Red for one expresses no opinion (as yet) on the constitutionality of the Obama administration’s rule on bathroom equality. What is clear, however, is that Paxton and ilk truly believe that this is the issue that will re-ignite the Tea Party movement (not just their bowels) and lead them back to national prominence in the wake of seeing their influence eviscerated by Donald Trump’s emergence (from the anus of the political sphere). The right must have a bogeyman – real or imagined – and fear is the only thing they know how to properly manipulate into a position of power. If not the Red Menace washing upon our shores, or the Hippies destroying our social fabric, or the Welfare Queens taking us to the cleaners, or Sex, Drugs and Rock & Roll corrupting our youth anymore, then there must be a new cause.
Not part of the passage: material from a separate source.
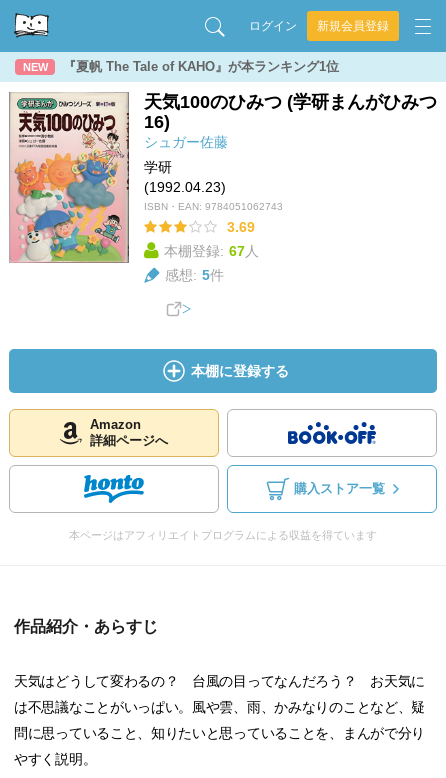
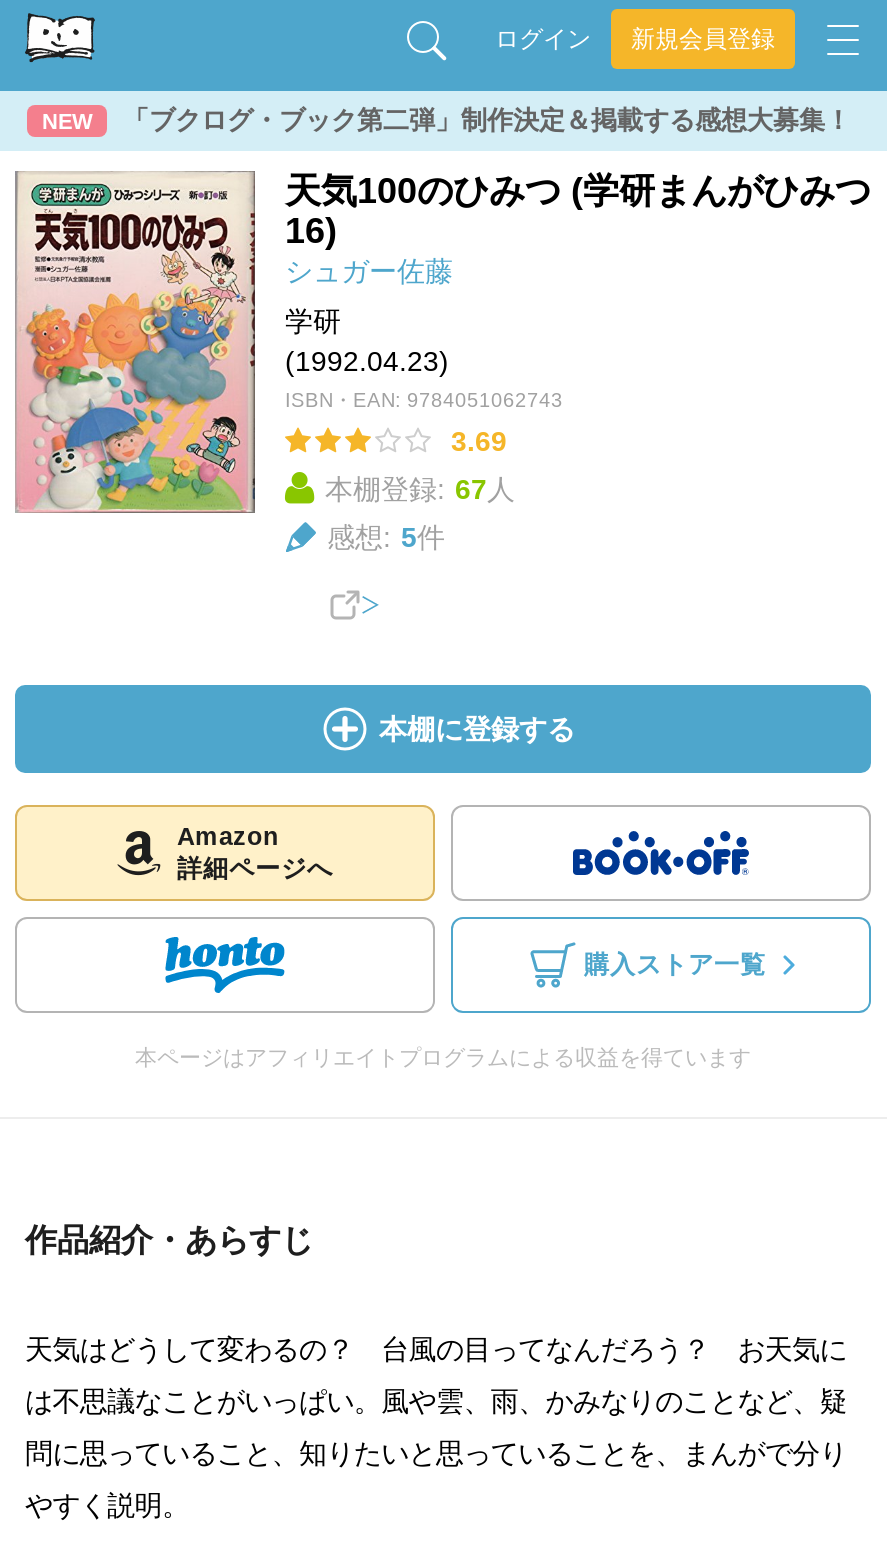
- 『夏帆 The Tale of KAHO』が本ランキング1位
+ 「ブクログ・ブック第二弾」制作決定＆掲載する感想大募集！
And with the so-called War on Terror falling out of fashion after a sort, what can the denizens of the right latch onto now. Aha, bathroom safety. The terrifying image of a grizzled child molester tarted up in a chemise and sporting some f*#k me pumps coming in to the Women’s room to terrorize Ted Cruz’s daughters will certainly get the base riled up. Except maybe enough Americans are not quite stupid enough to believe such nonsense. And no one will ever accuse Ken Paxton of not being stupid enough.